I'm new to programming. I came up with this following function that converts a given file size into readable format.

def file_size_converter(size):
    magic = lambda x: str(round(size/round(x/1024), 2))
    size_in_int = [int(1 << 10), int(1 << 20), int(1 << 30), int(1 << 40), int(1 << 50)]
    size_in_text = ['B', 'KB', 'MB', 'GB', 'TB', 'PB', 'EB', 'ZB', 'YB']
    for i in size_in_int:
        if size < i:
            g = size_in_int.index(i)
            position = int((1024 % i) / 1024 * g)
            ss = magic(i)
            return ss + ' ' + size_in_text[position]

Here's a version that matches the output of ls -lh.

def human_size(num: int) -> str:
    base = 1
    for unit in ['B', 'K', 'M', 'G', 'T', 'P', 'E', 'Z', 'Y']:
        n = num / base
        if n < 9.95 and unit != 'B':
            # Less than 10 then keep 1 decimal place
            value = "{:.1f}{}".format(n, unit)
            return value
        if round(n) < 1000:
            # Less than 4 digits so use this
            value = "{}{}".format(round(n), unit)
            return value
        base *= 1024
    value = "{}{}".format(round(n), unit)
    return value

See below for a quick and relatively easy-to-read way to print file sizes in a single line of code if you already know what you want.
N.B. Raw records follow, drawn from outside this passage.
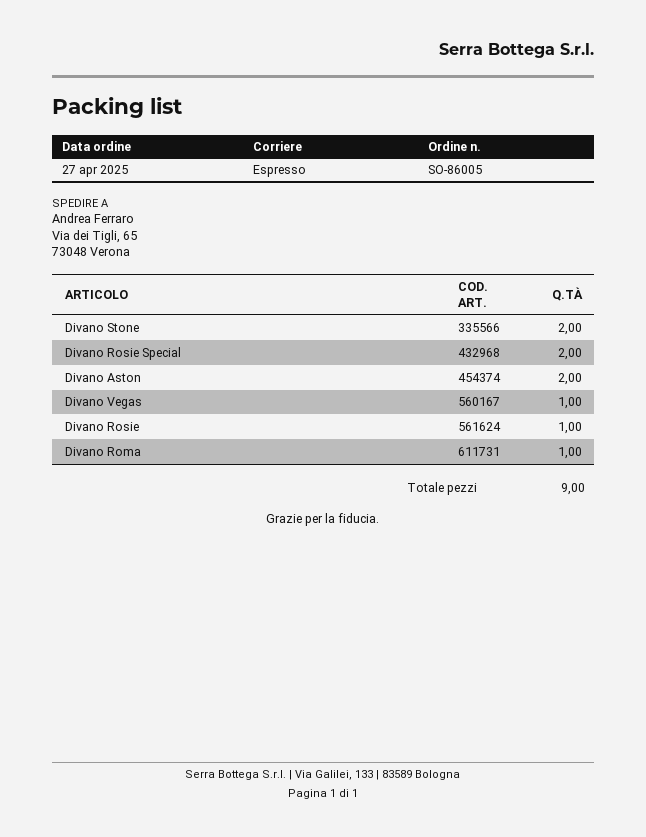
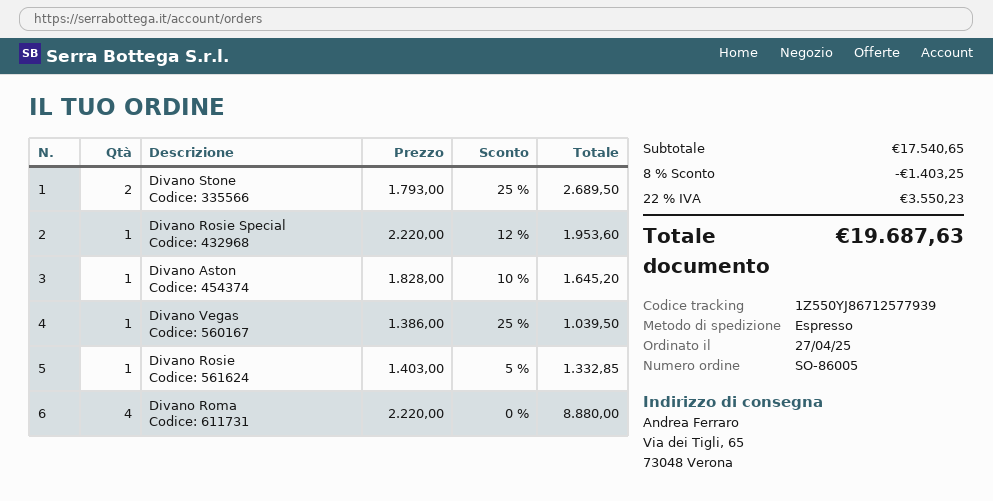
Divano Rosie Special: 2 -> 1
Divano Aston: 2 -> 1
Divano Roma: 1 -> 4

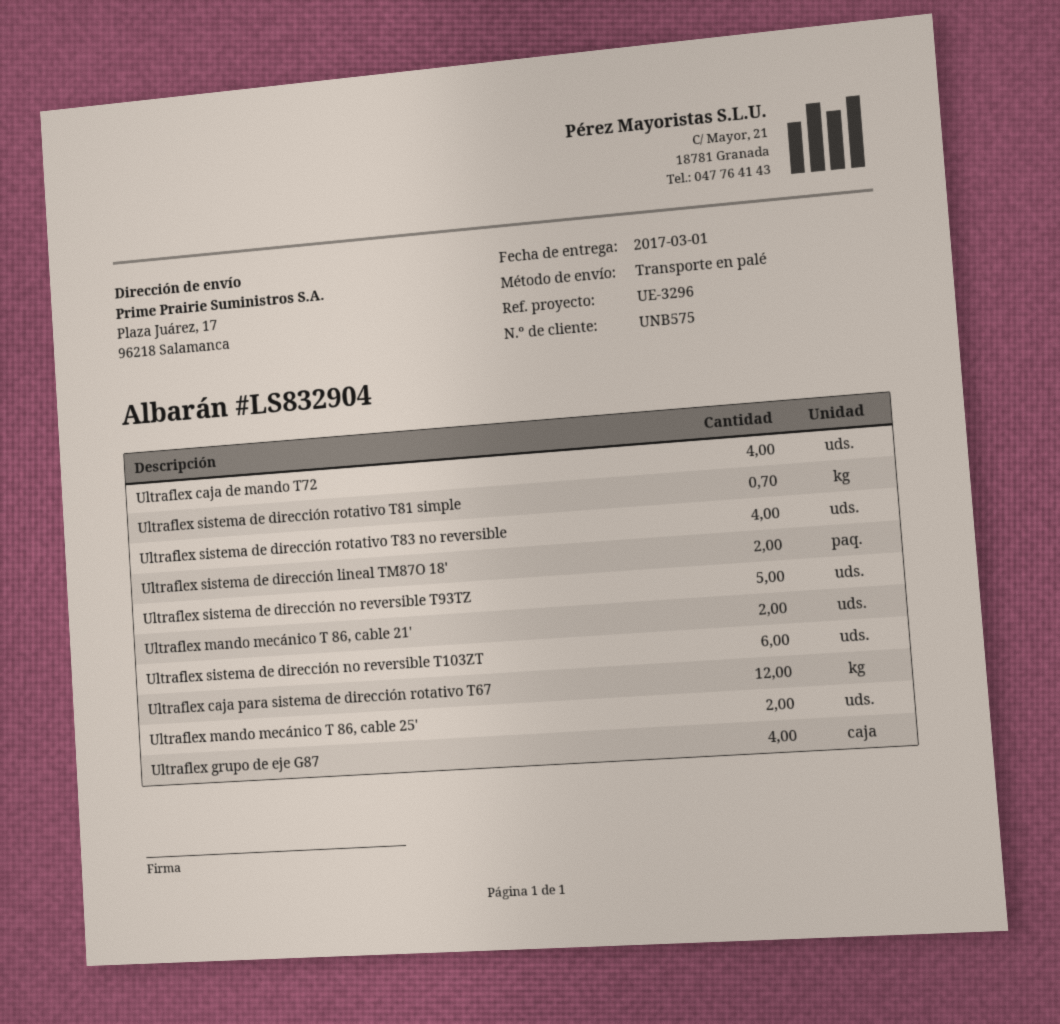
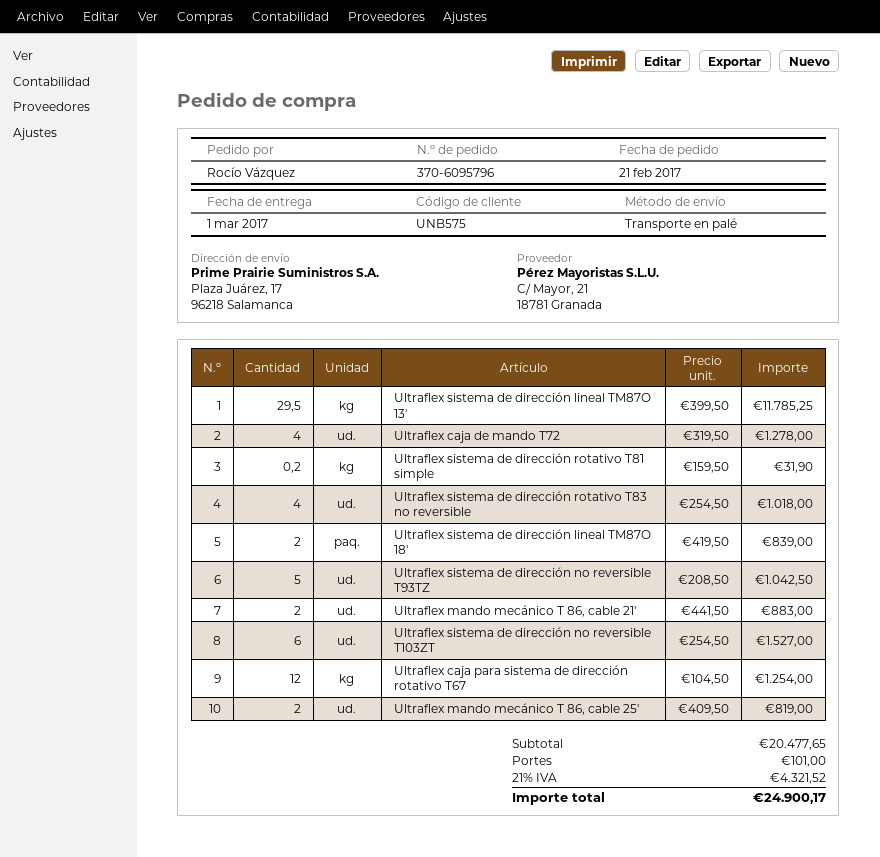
Ultraflex sistema de dirección rotativo T81 simple: 0.7 -> 0.2
Ultraflex grupo de eje G87: 4 -> none
Ultraflex sistema de dirección lineal TM87O 13': none -> 29.5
These one-liners combine the great answer by @ccpizza above with some handy formatting tricks I read here How to print number with commas as thousands separators?.

Bytes

print ('{:,.0f}'.format(os.path.getsize(filepath))+" B")

Kilobits

print ('{:,.0f}'.format(os.path.getsize(filepath)/float(1<<7))+" kb")

Kilobytes

print ('{:,.0f}'.format(os.path.getsize(filepath)/float(1<<10))+" KB")

Megabits

print ('{:,.0f}'.format(os.path.getsize(filepath)/float(1<<17))+" mb")

Megabytes

print ('{:,.0f}'.format(os.path.getsize(filepath)/float(1<<20))+" MB")

Gigabits

print ('{:,.0f}'.format(os.path.getsize(filepath)/float(1<<27))+" gb")

Gigabytes

print ('{:,.0f}'.format(os.path.getsize(filepath)/float(1<<30))+" GB")

Terabytes

print ('{:,.0f}'.format(os.path.getsize(filepath)/float(1<<40))+" TB")

Obviously they assume you know roughly what size you're going to be dealing with at the outset, which in my case (video editor at South West London TV) is MB and occasionally GB for video clips.
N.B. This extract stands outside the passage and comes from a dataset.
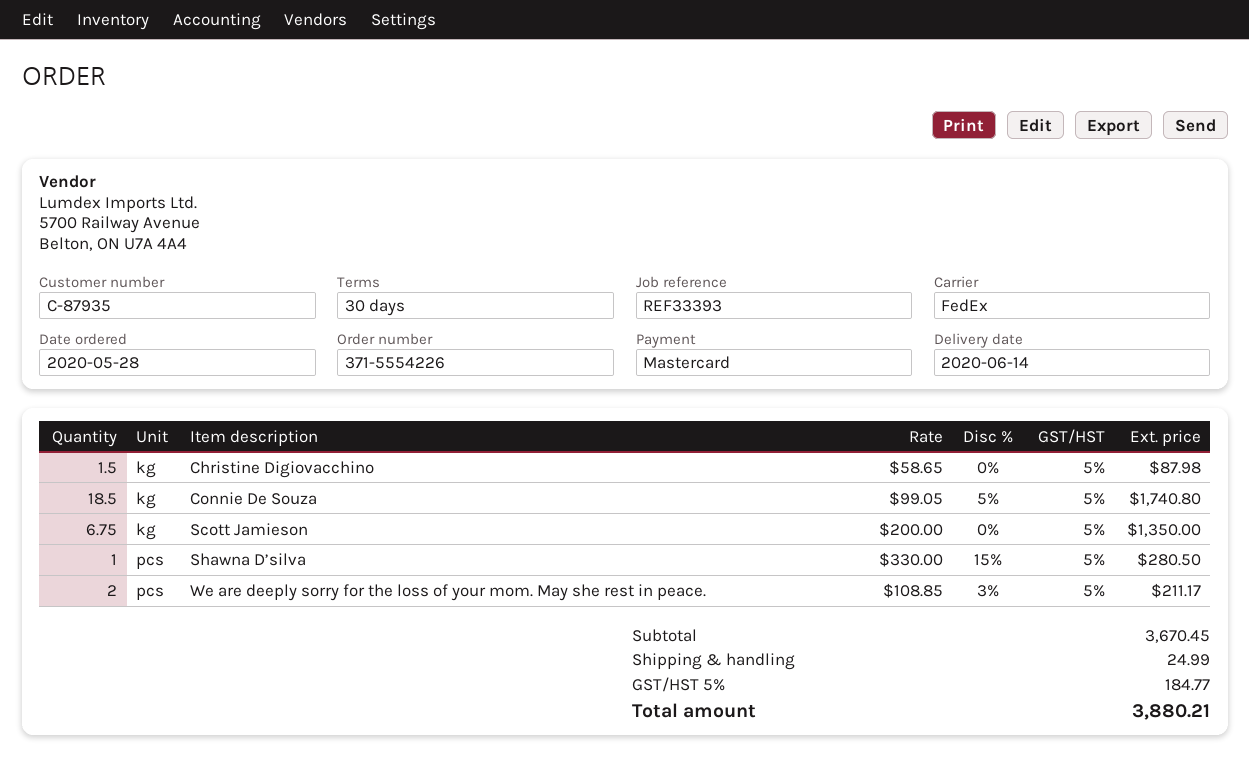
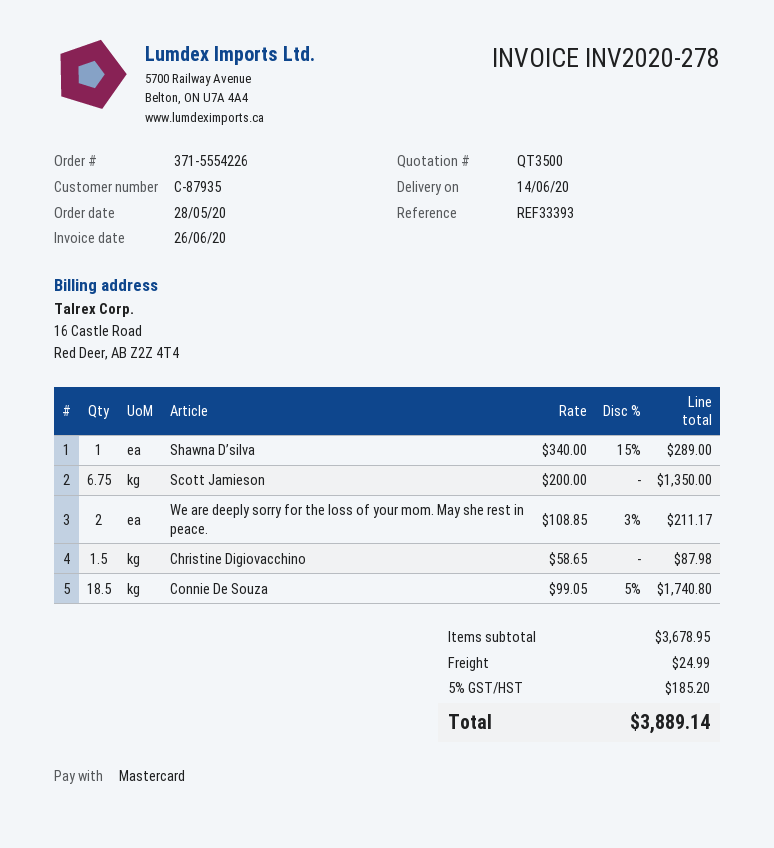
Shawna D’silva: 1 x 330.00 - 15% = 280.50 -> 1 x 340.00 - 15% = 289.00
subtotal: 3670.45 -> 3678.95
tax: 5% = 184.77 -> 5% = 185.20
total: 3880.21 -> 3889.14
In reply to Hildy's comment, here's my suggestion for a compact (3 line) function using just the Python standard library:

from os.path import getsize

def file_size(filepath, unit = "MB"):
    bit_shift = {"B":0, "kb":7, "KB":10, "mb":17, "MB":20, "gb":27, "GB":30, "TB":40}
    return '{:,.0f}'.format(getsize(filepath)/float(1<<bit_shift[unit]))+" "+unit

# Tests and test results
>>> file_size("d:\\media\\bags of fun.avi")
'38 MB'
>>> file_size("d:\\media\\bags of fun.avi","KB")
'38,763 KB'
>>> file_size("d:\\media\\bags of fun.avi","kb")
'310,104 kb'

This work correctly for all file sizes:

import math
from os.path import getsize

def convert_size(size):
   if (size == 0):
       return '0B'
   size_name = ("B", "KB", "MB", "GB", "TB", "PB", "EB", "ZB", "YB")
   i = int(math.floor(math.log(size,1024)))
   p = math.pow(1024,i)
   s = round(size/p,2)
   return '%s %s' % (s,size_name[i])

print(convert_size(getsize('file_name.zip')))
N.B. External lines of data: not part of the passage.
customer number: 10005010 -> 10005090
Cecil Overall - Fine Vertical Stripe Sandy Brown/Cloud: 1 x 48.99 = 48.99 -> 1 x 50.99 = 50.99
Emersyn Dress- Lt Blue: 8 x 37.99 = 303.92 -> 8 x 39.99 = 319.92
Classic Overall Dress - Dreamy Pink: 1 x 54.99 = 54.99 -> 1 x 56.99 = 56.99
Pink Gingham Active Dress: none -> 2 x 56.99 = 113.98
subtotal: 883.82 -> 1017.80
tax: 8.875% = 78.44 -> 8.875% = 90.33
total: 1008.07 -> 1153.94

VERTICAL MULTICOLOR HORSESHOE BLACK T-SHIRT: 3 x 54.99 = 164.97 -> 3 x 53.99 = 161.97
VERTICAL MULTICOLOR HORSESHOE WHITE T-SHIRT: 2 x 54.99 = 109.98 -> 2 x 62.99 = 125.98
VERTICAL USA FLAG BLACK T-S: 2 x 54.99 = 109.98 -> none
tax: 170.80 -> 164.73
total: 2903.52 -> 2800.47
Similar to Aaron Duke's reply but more "pythonic" ;)

import re


RE_SIZE = re.compile(r'^(\d+)([a-z])i?b?$')

def to_bytes(s):
    parts = RE_SIZE.search(s.lower().replace(',', ''))
    if not parts:
        raise ValueError("Invalid Input")
    size = parts.group(1)
    suffix = parts.group(2)
    shift = suffix.translate(str.maketrans('kmgtp', '12345')) + '0'
    return int(size) << int(shift)

Instead of a size divisor of 1024 * 1024 you could use the << bitwise shifting operator, i.e. 1<<20 to get megabytes, 1<<30 to get gigabytes, etc.

I defined a constant MBFACTOR = float(1<<20) which can then be used with bytes, i.e.: megas = size_in_bytes/MBFACTOR.